The neoplatonic and scholastic traditions tended to treat causes as hypostatized real metaphysical principles, either inferred or simply given. Modern science in its more sophisticated statements has generally treated causes in a more heuristic way, as useful for the explanation of lawful regularity in phenomena.
I read the “causes” or “reasons why” in Aristotle as a sort of hermeneutic tools for understanding. This would encompass the kind of explanations employed by modern science, as well as much else that is helpful for understanding things in ordinary life, and for realizing our potential as animals involved with meaning and values.
Aristotle’s Metaphysics treats causes in Book V, in the context of “things said in many ways”. I will here quote the short first chapter, which introduces causes indirectly through the related concept of arché (governing principle, beginning, or as Sachs translates it, “source”):
“Source means that part of a thing from which one might first move, as of a line or a road there is a source in one direction, and another one from the opposite direction; and it means that from which each thing might best come into being, as in the case of learning, sometimes one ought to begin not from what is first and the source of the thing, but from which one might learn most easily; or it means that constituent from which something first comes into being, such as the keel of a ship or the foundation of a house, and in animals some say it is the heart, others the brain, and others whatever they happen to believe is of this sort; or it means that which is not a constituent, from which something first comes into being, and from which its motion and change naturally first begin, as a child from its father and mother, or a fight from insults; or it means that by whose choice a thing is moved or what changes changes, in the sense in which the ruling offices of cities as well as oligarchies, monarchies, and tyrannies are called sources, as are the arts, and among these the master crafts most of all. Also, that from which a thing is first known is called the source of the thing, such as the hypotheses of demonstrations.”

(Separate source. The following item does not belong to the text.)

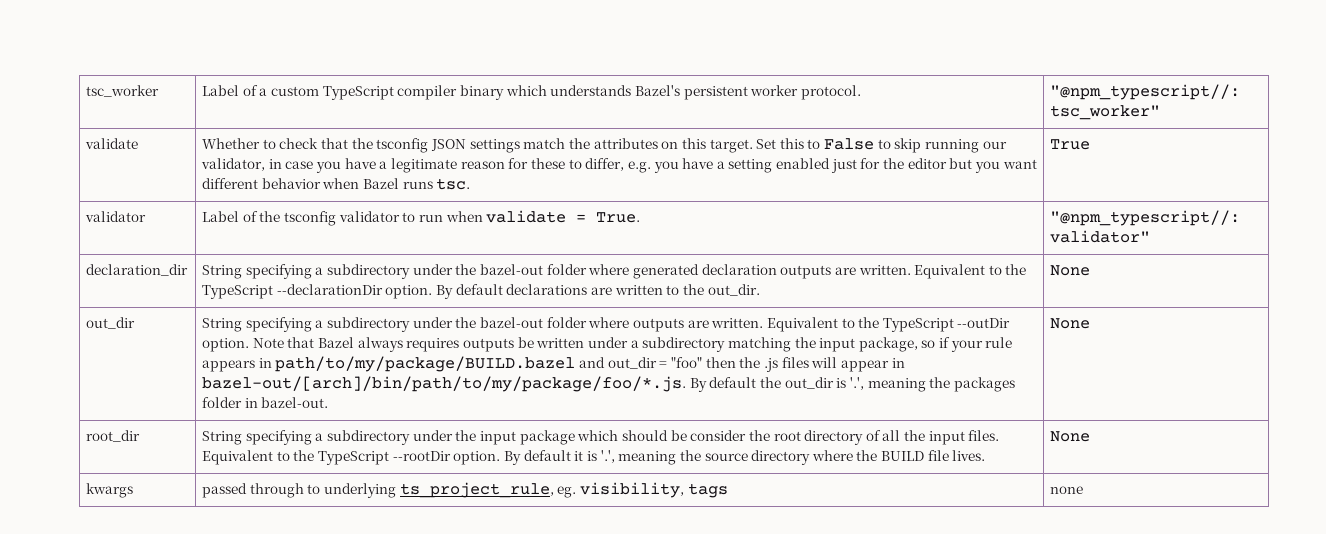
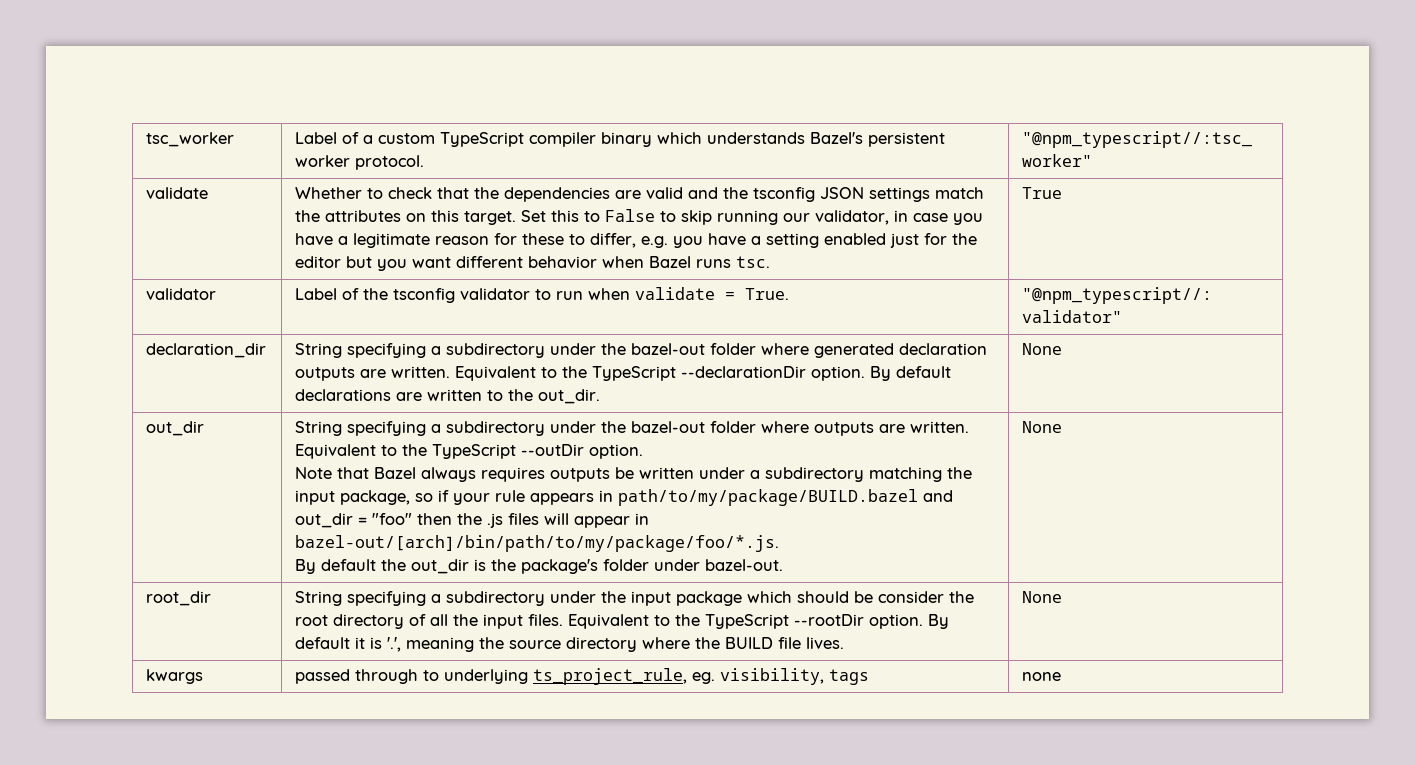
(373, 143) none -> [504,187,749,202] dependencies are valid and the
(250, 345) none -> (644, 451) //
(687, 384) none -> (780, 543) //
[850,377,1015,392] [202,397,258,408] '.', meaning the packages folder in -> [491,559,701,574] the package's folder under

“Causes [aitiai] are meant in just as many ways, since all causes are sources. And what is common to all sources is to be the first thing from which something is or comes to be or is known; of these, some are present within while others are outside. For this reason nature is a source, as are elements, thinking, choice, thinghood, and that for the sake of which; for the good and the beautiful are sources of both the knowledge and the motion of many things” (Sachs translation, pp. 77-78).
What is emphasized in the notion of “source”, which Aristotle uses to provide insight into that of “cause”, is what is ultimately — or at least relatively ultimately — behind something, not that which is immediately behind it. By contrast, what I have been calling the “modern” (common-sense, not properly scientific) sense of “cause” is supposed to “operate” in an at least relatively immediate and direct (proximate) way.